[Version comparison data]

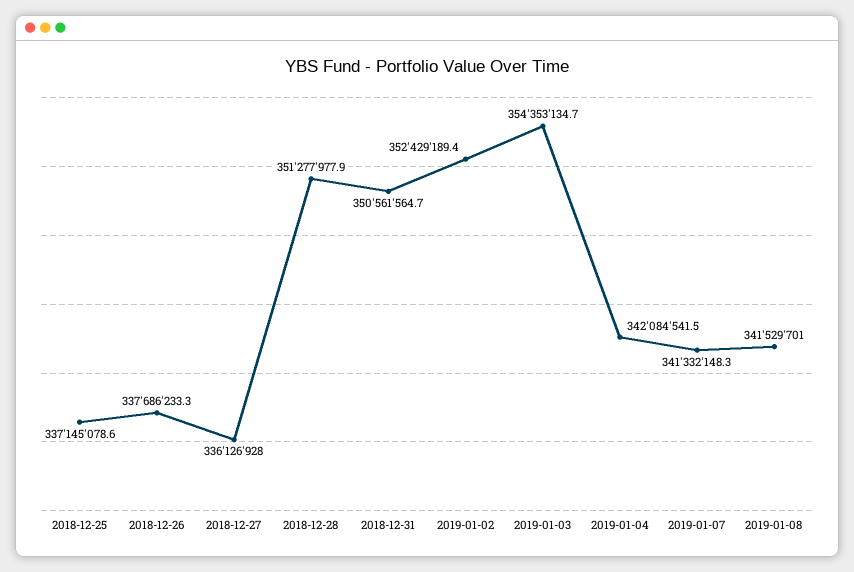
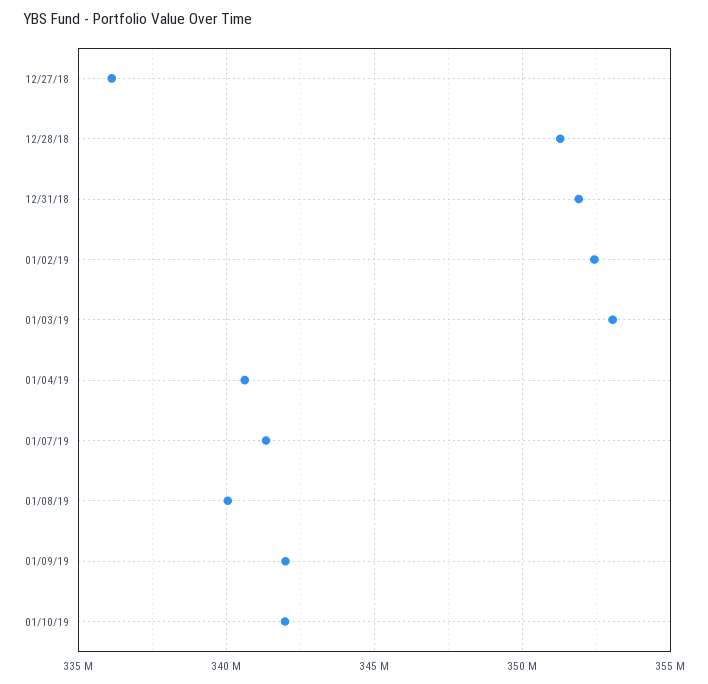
2018-12-25: 337145078.6 -> none
2018-12-26: 337686233.3 -> none
2018-12-31: 350561564.7 -> 352000000
2019-01-03: 354353134.7 -> 353000000
2019-01-04: 342084541.5 -> 340500000
2019-01-08: 341529701 -> 340000000
01/09/19: none -> 342000000
01/10/19: none -> 342000000

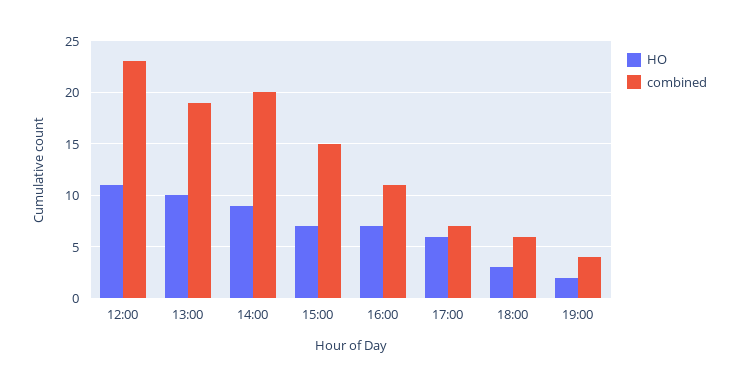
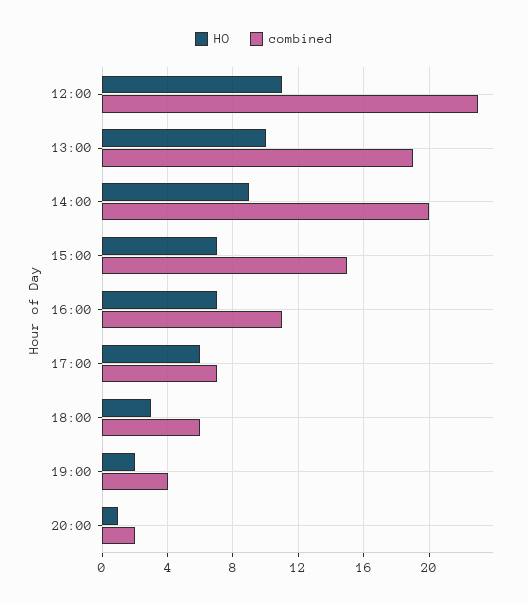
HO, 20:00: none -> 1
combined, 20:00: none -> 2

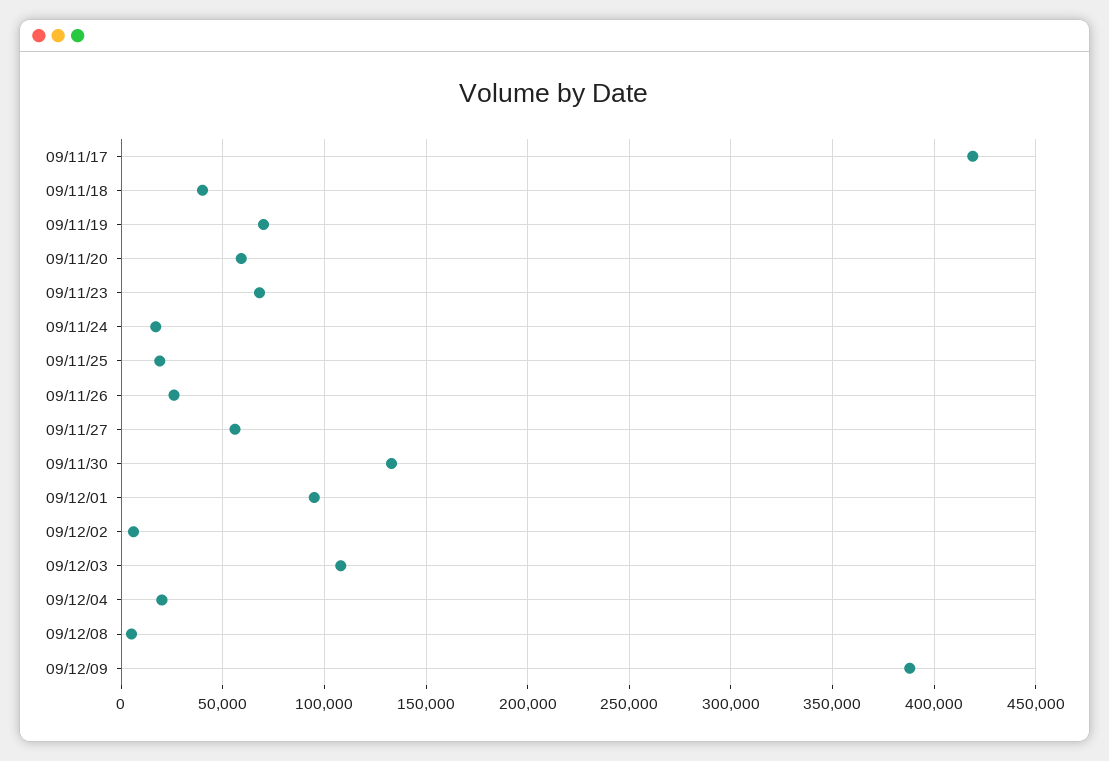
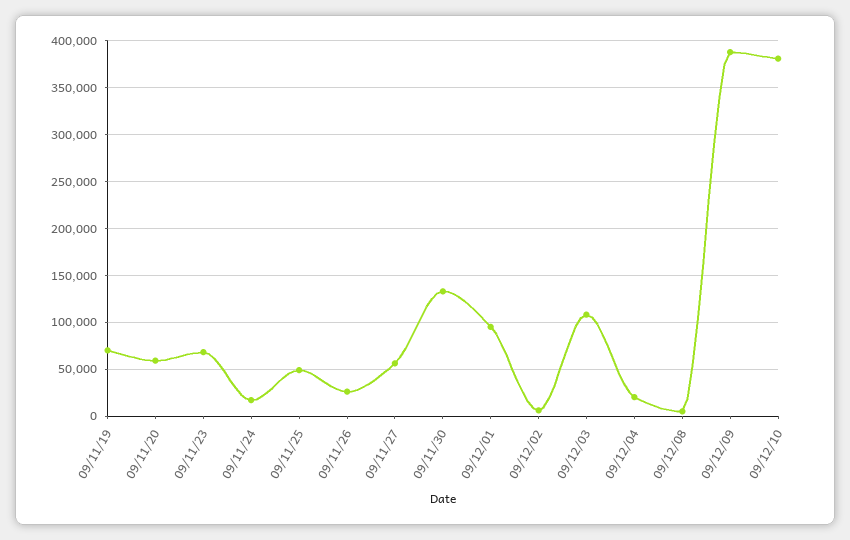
09/11/17: 420000 -> none
09/11/18: 40000 -> none
09/11/25: 20000 -> 50000
09/12/10: none -> 380000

* Task description
Reproduce every entry exactly; images stay out.

* Answer area
2018-12-25: 337145078.6 -> none
2018-12-26: 337686233.3 -> none
2018-12-31: 350561564.7 -> 352000000
2019-01-03: 354353134.7 -> 353000000
2019-01-04: 342084541.5 -> 340500000
2019-01-08: 341529701 -> 340000000
01/09/19: none -> 342000000
01/10/19: none -> 342000000

HO, 20:00: none -> 1
combined, 20:00: none -> 2

09/11/17: 420000 -> none
09/11/18: 40000 -> none
09/11/25: 20000 -> 50000
09/12/10: none -> 380000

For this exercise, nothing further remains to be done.